Twenty years ago Evelien from Tilburg lost her gold ring. He flew out the window of the flat where she then lived and ended up meters lower outside in the grass. The ring was never recovered. Until Friday Wim and Ton made one last attempt with their metal detector.
It is a so-called cold case: twenty years later still searching for a lost ring. But Wim and Ton of the Found Verloren foundation wanted to give it a try with their metal detectors.
The chance that a ring will still be raised above the ground after twenty years does not seem very great. “We sometimes find older stuff, but that is usually by accident,” says Wim. In the case of the ring, there was little chance that it would still be there. “In those twenty years, a mower has of course gone over it. Or maybe the ground had been worked on.”

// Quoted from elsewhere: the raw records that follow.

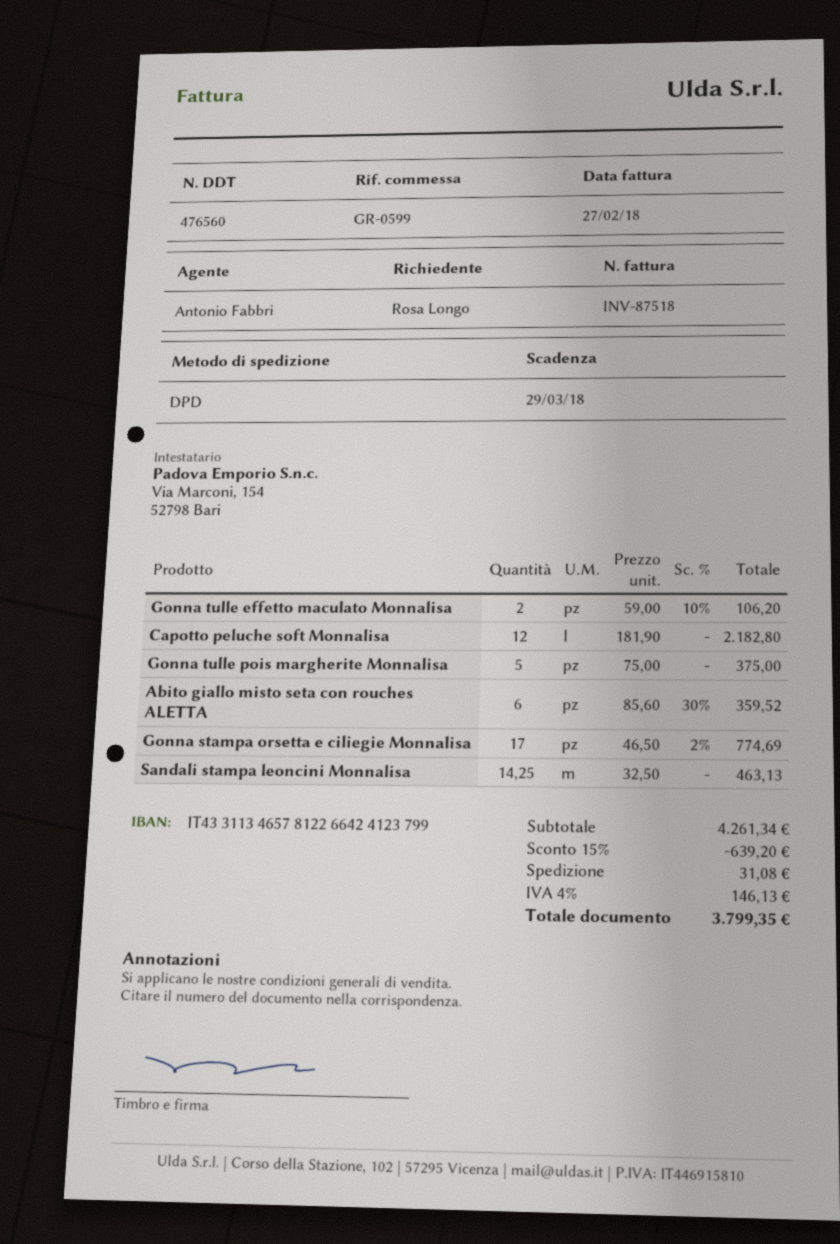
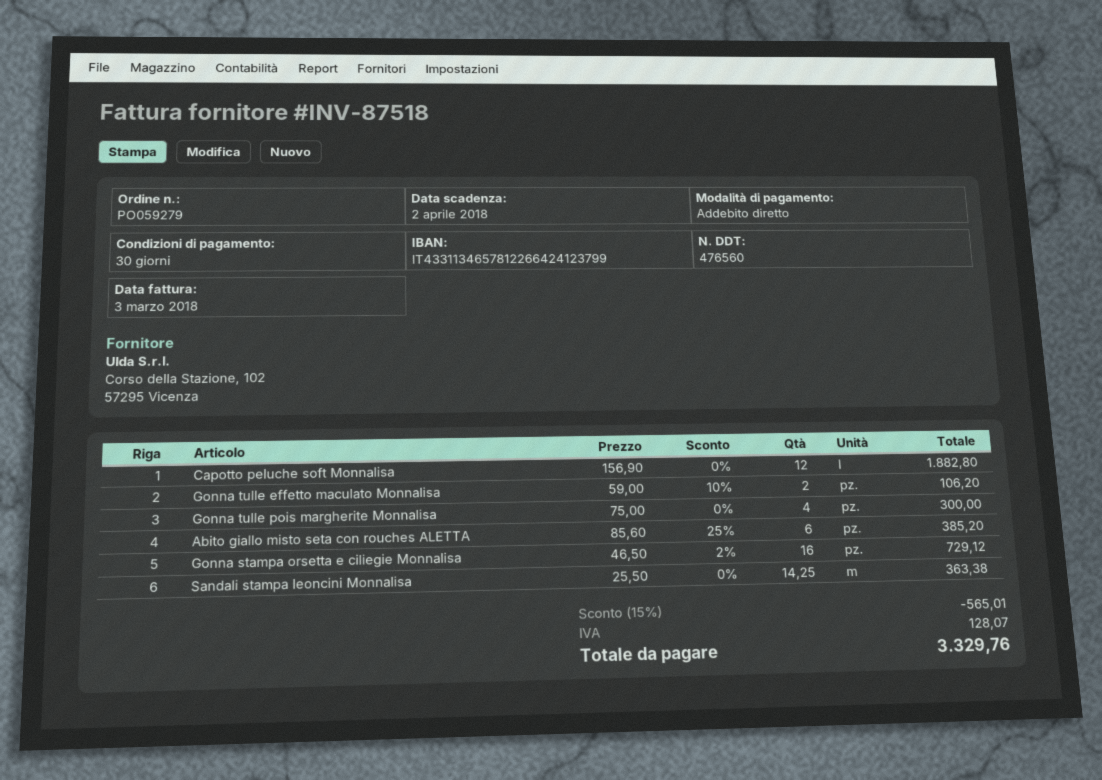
invoice date: 2018-02-27 -> 2018-03-03
due date: 2018-03-29 -> 2018-04-02
Capotto peluche soft Monnalisa: 12 x 181.90 = 2182.80 -> 12 x 156.90 = 1882.80
Gonna tulle pois margherite Monnalisa: 5 x 75.00 = 375.00 -> 4 x 75.00 = 300.00
Abito giallo misto seta con rouches ALETTA: 6 x 85.60 - 30% = 359.52 -> 6 x 85.60 - 25% = 385.20
Gonna stampa orsetta e ciliegie Monnalisa: 17 x 46.50 - 2% = 774.69 -> 16 x 46.50 - 2% = 729.12
Sandali stampa leoncini Monnalisa: 14.25 x 32.50 = 463.13 -> 14.25 x 25.50 = 363.38
discount: 15% = 639.20 -> 15% = 565.01
shipping: 31.08 -> none
tax: 146.13 -> 128.07
total: 3799.35 -> 3329.76

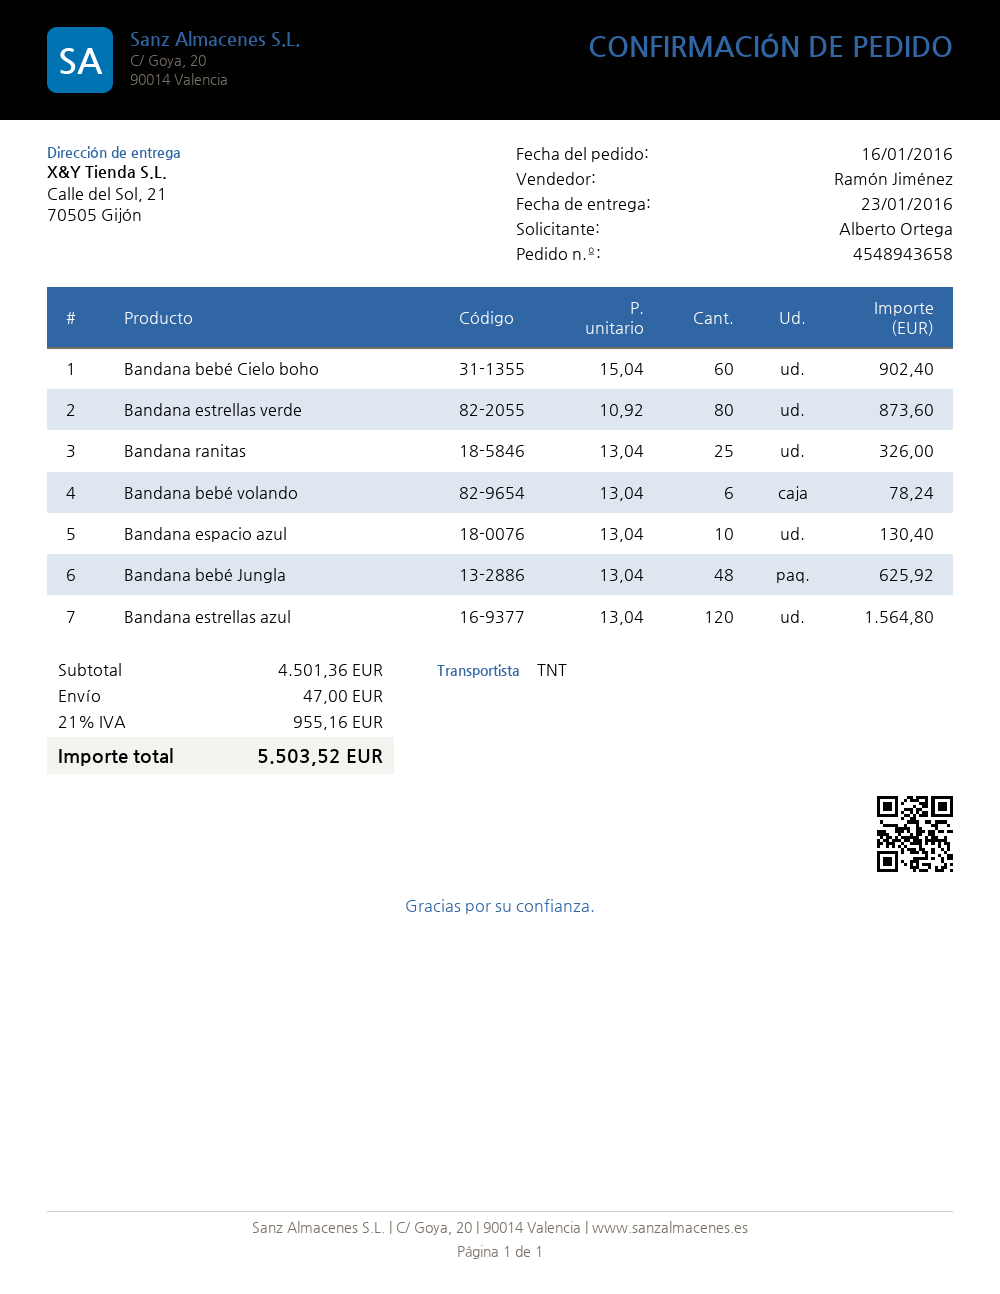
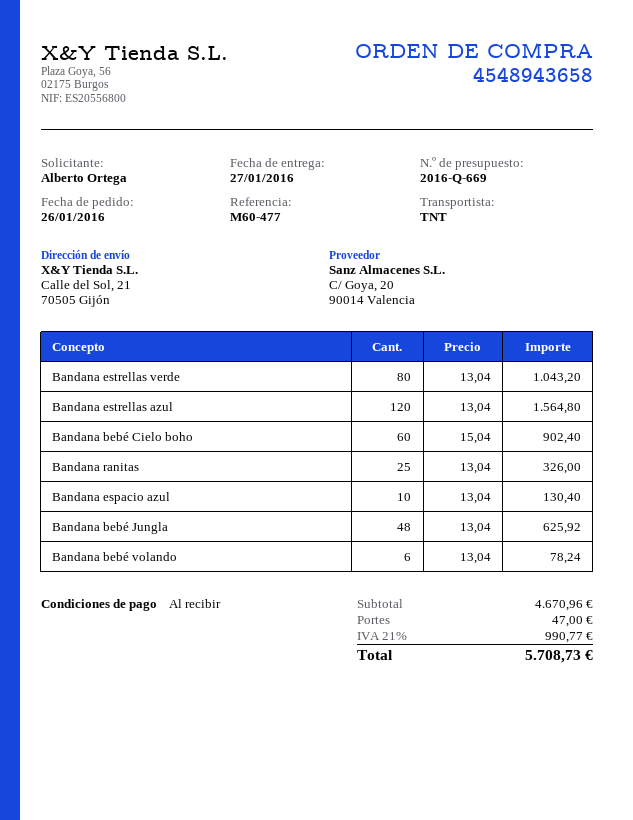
order date: 2016-01-16 -> 2016-01-26
delivery date: 2016-01-23 -> 2016-01-27
Bandana estrellas verde: 80 x 10.92 = 873.60 -> 80 x 13.04 = 1043.20
subtotal: 4501.36 -> 4670.96
tax: 21% = 955.16 -> 21% = 990.77
total: 5503.52 -> 5708.73

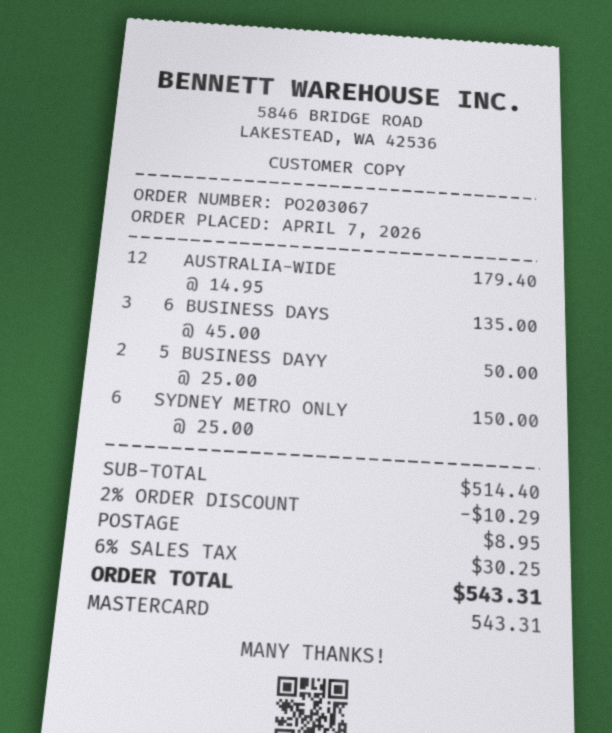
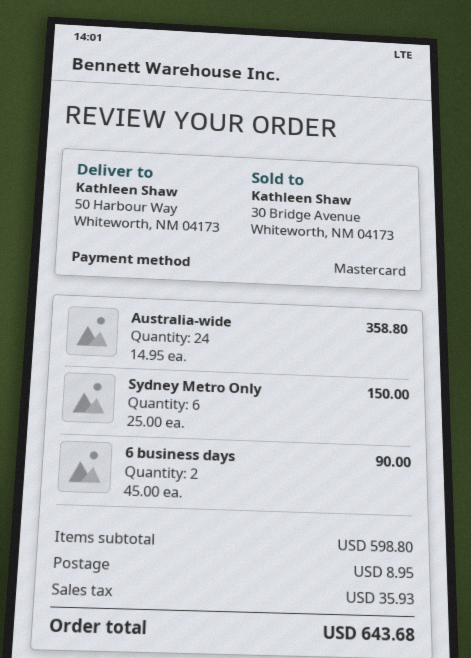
AUSTRALIA-WIDE: 12 x 14.95 = 179.40 -> 24 x 14.95 = 358.80
6 BUSINESS DAYS: 3 x 45.00 = 135.00 -> 2 x 45.00 = 90.00
5 BUSINESS DAYY: 2 x 25.00 = 50.00 -> none
subtotal: 514.40 -> 598.80
discount: 2% = 10.29 -> none
tax: 30.25 -> 35.93
total: 543.31 -> 643.68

Wim and Ton got to work anyway. And the first good news came quickly, says Wim. “I found a quarter from 1849. Then I knew: this is very old ground.” And more emerged. A lead plate, a watch, silver foil, “that kind of junk”, Wim says.
But suddenly it happened. “Ton was working on his third job back and suddenly I hear him say: I have it!” The entire search took twenty minutes in all, he says. “Then you just look at each other in disbelief.”
Evelien was equally surprised when the two men approached with her lost ring. “She was completely stunned, completely taken aback. She even doubted whether it was the right ring.” Wim sees this more often in people who have lost something for so long. “Some people just can’t believe it.” But Evelien’s husband could confirm: this was indeed the ring that had been lost twenty years ago.
The day was almost as good for Ton and Wim. “The moment you find him is so wonderful,” Wim says. “People react so differently. That’s wonderful. And vice versa: if we don’t find it, then we are just as disappointed.”